Sweden’s record of reaching and performing at major tournaments is impressive but that need not matter tonight.
Zlatan Ibrahimovic remains the primary concern. The big Paris St Germain striker should be joined up front by Johan Elmander, currently on loan to Norwich City, as he provides a better option than Tobias Hysen, who failed to trouble John O’Shea or Ciarán Clark.
But Ireland have also changed for the better.
I’m enthused by Richard Dunne’s return alongside O’Shea. It’s a partnership that hasn’t been together for three years but don’t expect any communication problems. Their experience fills me with confidence.
Giovanni Trapattoni, our manager, went to see Dunne play for QPR last week and clearly saw enough to bring back his most important player of these past five years.
Dunne’s ability to turn and his pace after such a sustained period of injury, and him being 33 years old, don’t seem to be issues for the Italian.
I hope he is right.
What’s more important is the cover employed just in front of Ireland’s centre backs, because that’s where Sweden will seek to exploit space to shoot and create chances.
It’s the usual problem we face against major football nations, protecting our rigid system when players of technical quality attempt to play between our lines.
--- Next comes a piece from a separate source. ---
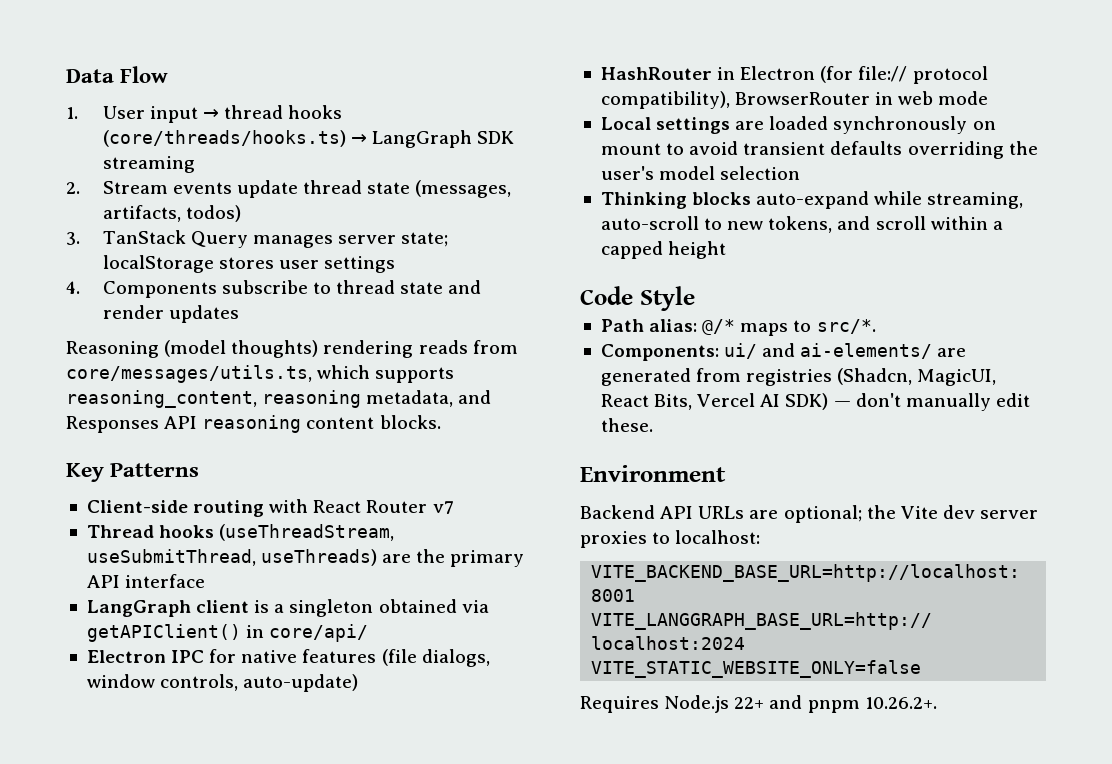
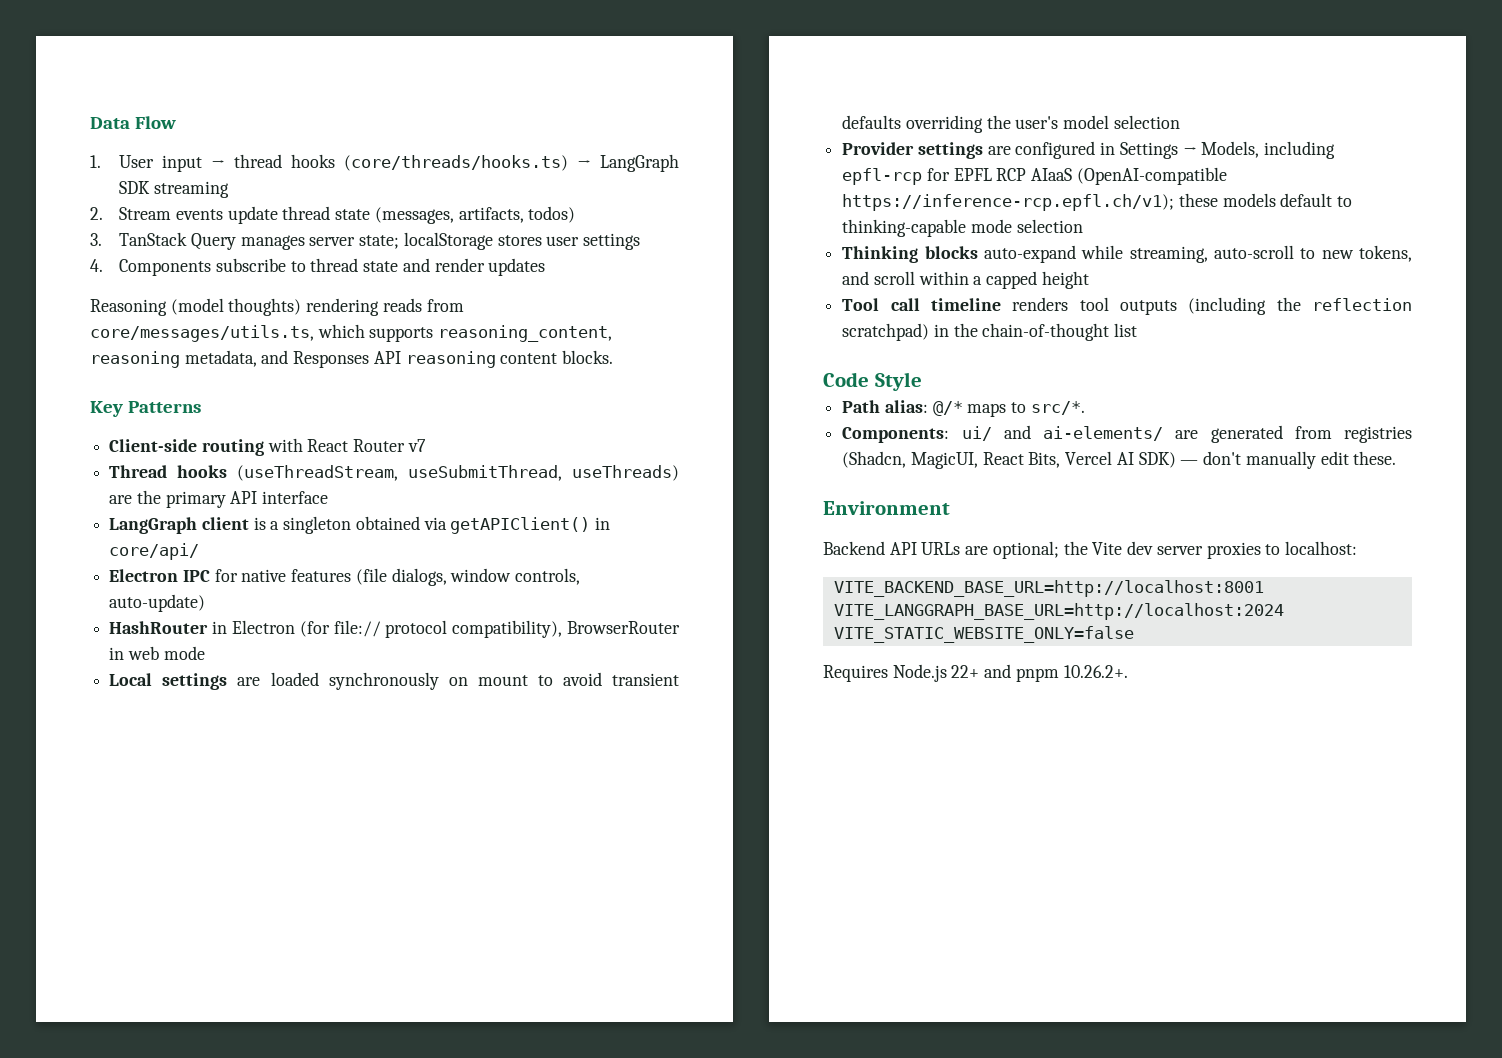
+ Provider settings are configured in Settings → Models, including epfl-rcp for EPFL RCP AIaaS (OpenAI-compatible https://inference-rcp.epfl.ch/v1); these models default to thinking-capable mode selection
+ Tool call timeline renders tool outputs (including the reflection scratchpad) in the chain-of-thought list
Dunne and O’Shea will appreciate the help of Glenn Whelan and James McCarthy. In the drawn game our fullbacks, Séamus Coleman and Marc Wilson, had the Swedish wingers in their pockets, while the set-piece deliveries of Sebastian Larsson were defended without any major strife.
In the meantime, Wilson has settled into a central role for Stoke City. He has usurped Whelan, providing a more creative passing element to go with Mark Hughes’ more progressive vision for the club.
From an Irish perspective, it is an interesting development. A steady presence in Trap teams these past five years, Whelan’s absence against Sweden gave us a better looking shape.
Paul Green and McCarthy, well supported by James McClean and Jon Walters, gave us a more dynamic looking midfield.
McCarthy was outstanding, as he has been for some time now, and is thoroughly deserving of his move to Everton, running the game against Sweden and England at Wembley, as we hope he will do again tonight.